Action item =
Quote all of the data exactly as given. Skip every picture it contains.

Information provided =

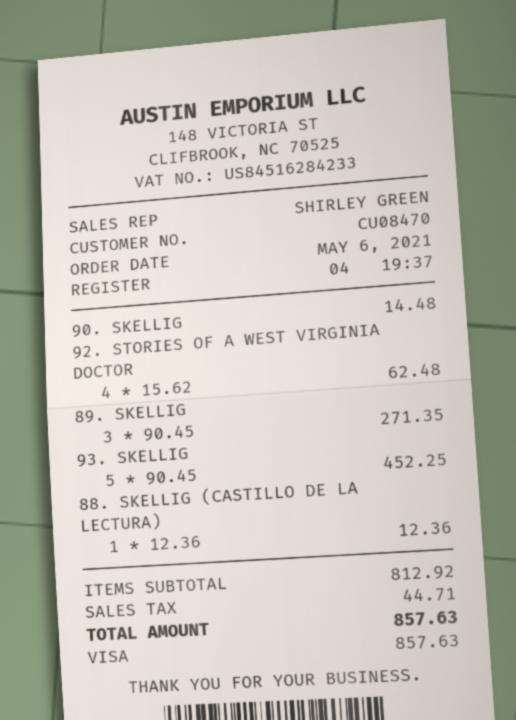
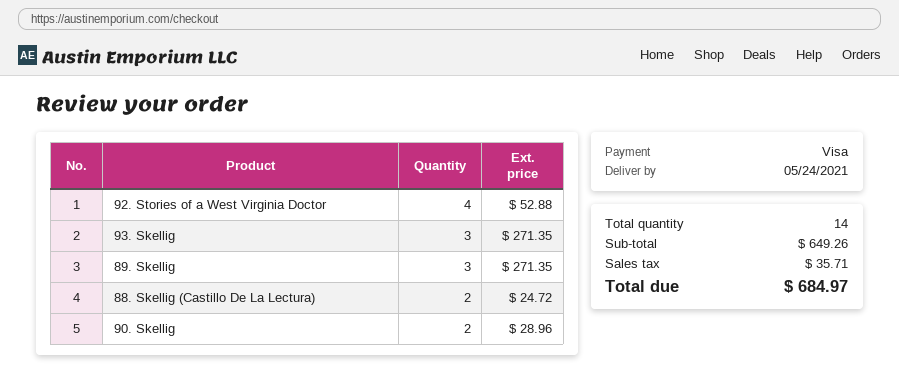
90. SKELLIG: 1 for 14.48 -> 2 for 28.96
92. STORIES OF A WEST VIRGINIA DOCTOR: 4 for 62.48 -> 4 for 52.88
93. SKELLIG: 5 for 452.25 -> 3 for 271.35
88. SKELLIG (CASTILLO DE LA LECTURA): 1 for 12.36 -> 2 for 24.72
subtotal: 812.92 -> 649.26
tax: 44.71 -> 35.71
total: 857.63 -> 684.97

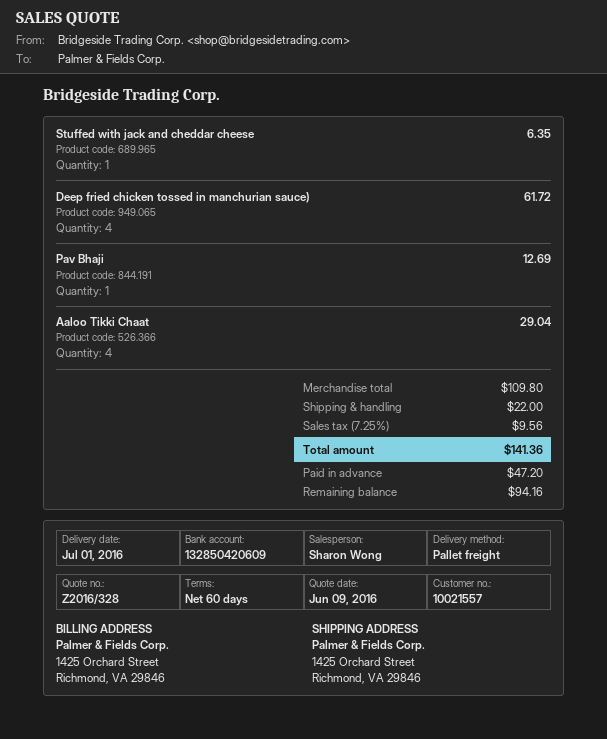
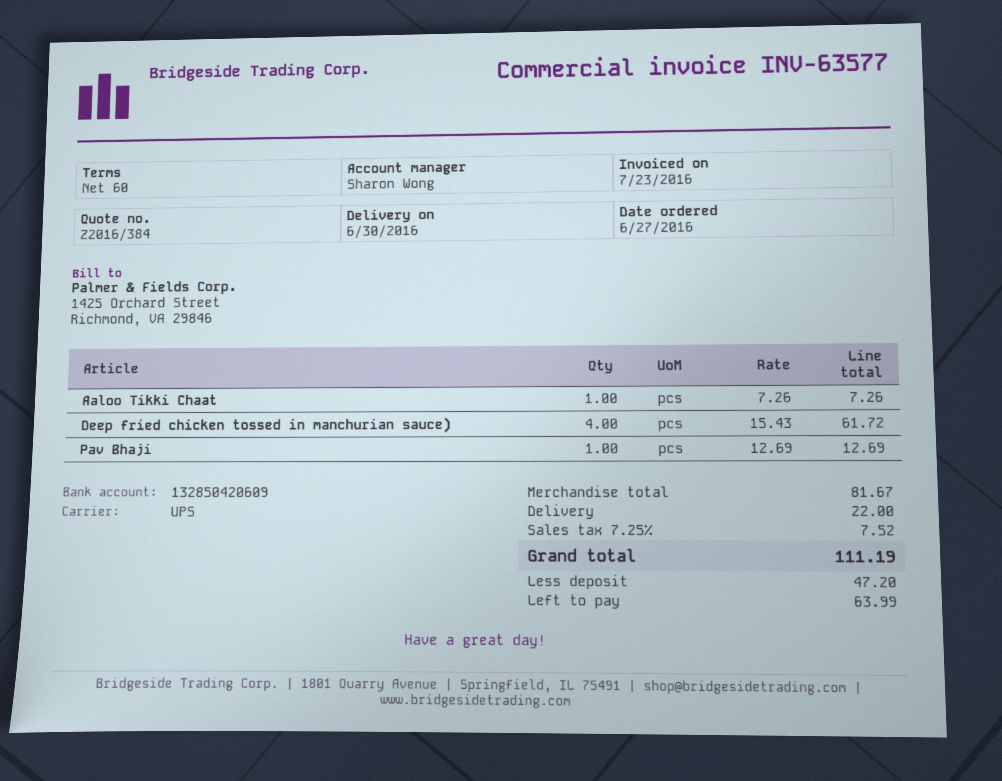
quote number: Z2016/328 -> Z2016/384
delivery date: 2016-07-01 -> 2016-06-30
shipping method: pallet freight -> UPS
Stuffed with jack and cheddar cheese: 1 for 6.35 -> none
Aaloo Tikki Chaat: 4 for 29.04 -> 1 for 7.26
subtotal: 109.80 -> 81.67
tax: 7.25% = 9.56 -> 7.25% = 7.52
total: 141.36 -> 111.19
balance: 94.16 -> 63.99

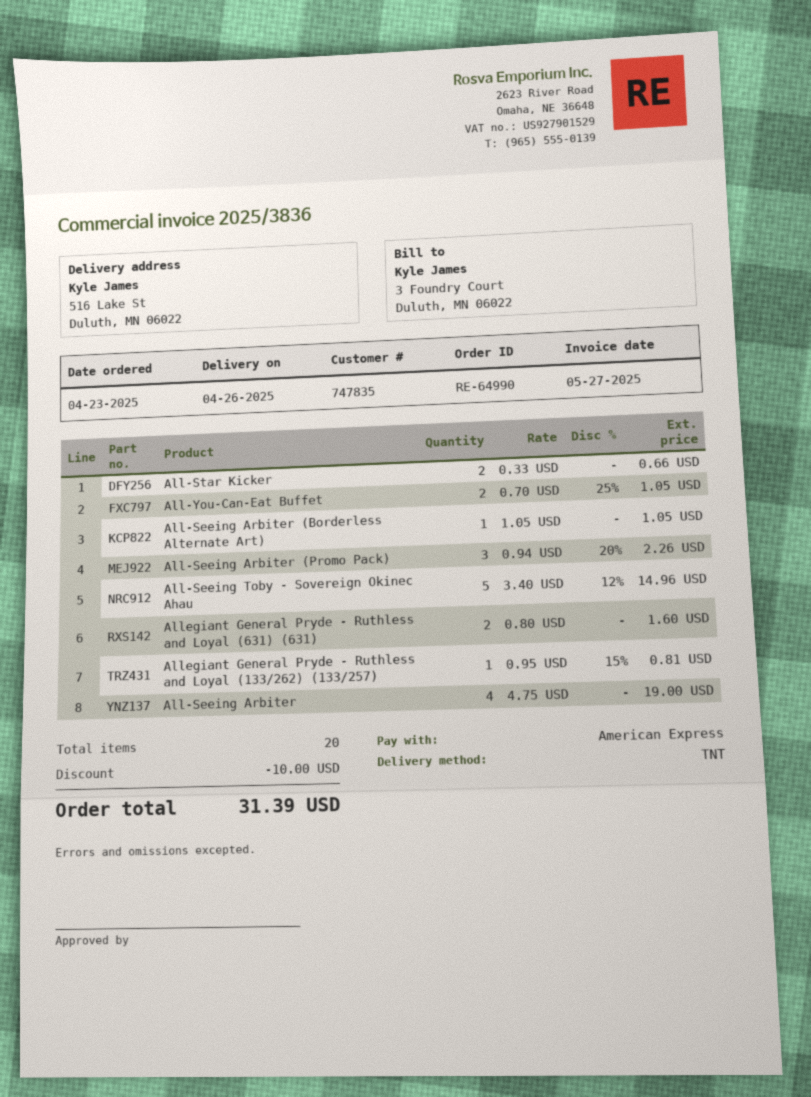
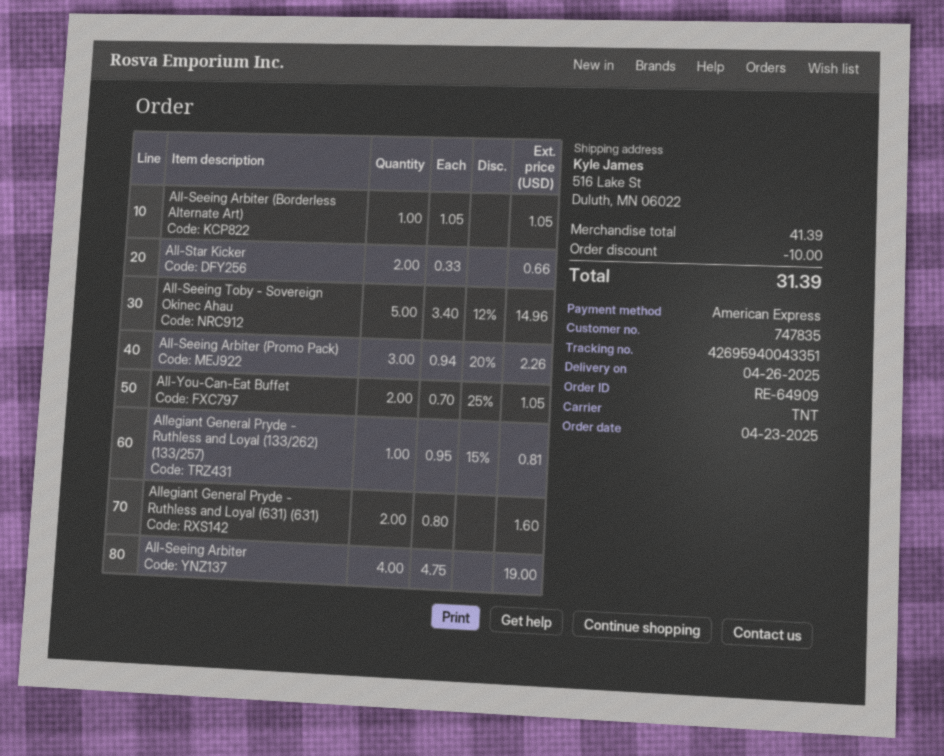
order number: RE-64990 -> RE-64909

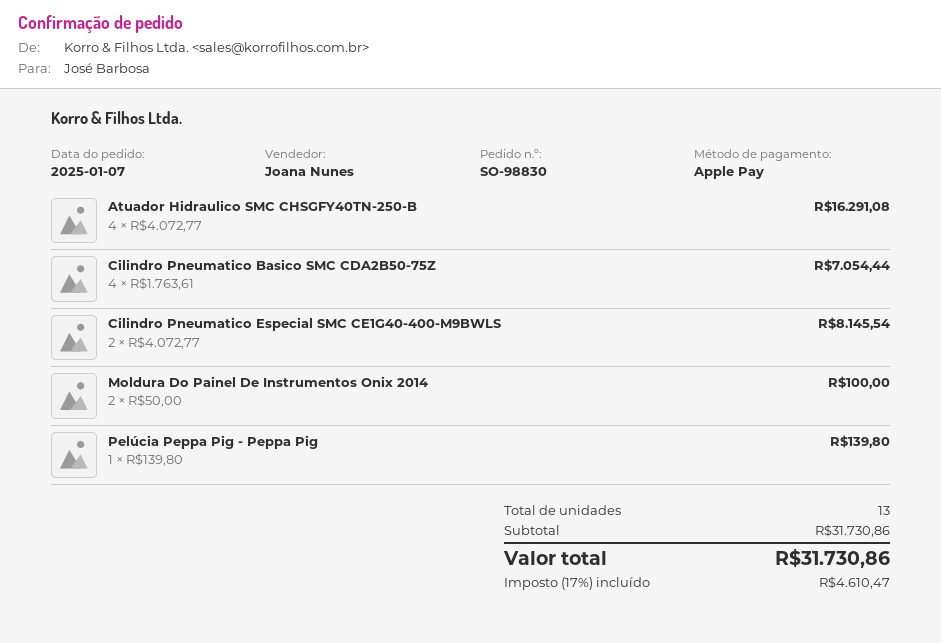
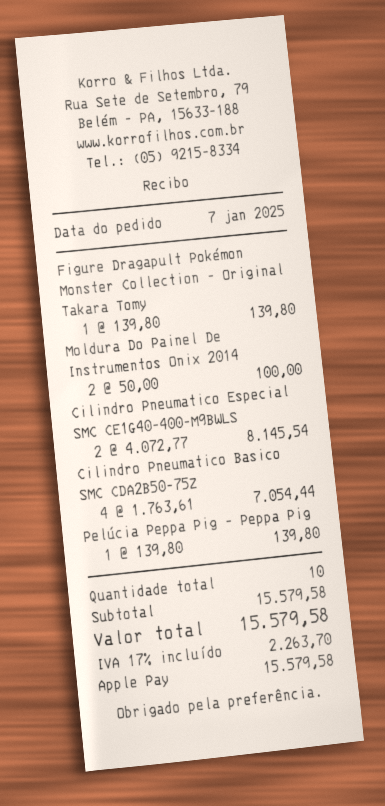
Atuador Hidraulico SMC CHSGFY40TN-250-B: 4 x 4072.77 = 16291.08 -> none
Figure Dragapult Pokémon Monster Collection - Original Takara Tomy: none -> 1 x 139.80 = 139.80
total quantity: 13 -> 10
subtotal: 31730.86 -> 15579.58
tax: 17% = 4610.47 -> 17% = 2263.70
total: 31730.86 -> 15579.58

Expected output =
90. SKELLIG: 1 for 14.48 -> 2 for 28.96
92. STORIES OF A WEST VIRGINIA DOCTOR: 4 for 62.48 -> 4 for 52.88
93. SKELLIG: 5 for 452.25 -> 3 for 271.35
88. SKELLIG (CASTILLO DE LA LECTURA): 1 for 12.36 -> 2 for 24.72
subtotal: 812.92 -> 649.26
tax: 44.71 -> 35.71
total: 857.63 -> 684.97

quote number: Z2016/328 -> Z2016/384
delivery date: 2016-07-01 -> 2016-06-30
shipping method: pallet freight -> UPS
Stuffed with jack and cheddar cheese: 1 for 6.35 -> none
Aaloo Tikki Chaat: 4 for 29.04 -> 1 for 7.26
subtotal: 109.80 -> 81.67
tax: 7.25% = 9.56 -> 7.25% = 7.52
total: 141.36 -> 111.19
balance: 94.16 -> 63.99

order number: RE-64990 -> RE-64909

Atuador Hidraulico SMC CHSGFY40TN-250-B: 4 x 4072.77 = 16291.08 -> none
Figure Dragapult Pokémon Monster Collection - Original Takara Tomy: none -> 1 x 139.80 = 139.80
total quantity: 13 -> 10
subtotal: 31730.86 -> 15579.58
tax: 17% = 4610.47 -> 17% = 2263.70
total: 31730.86 -> 15579.58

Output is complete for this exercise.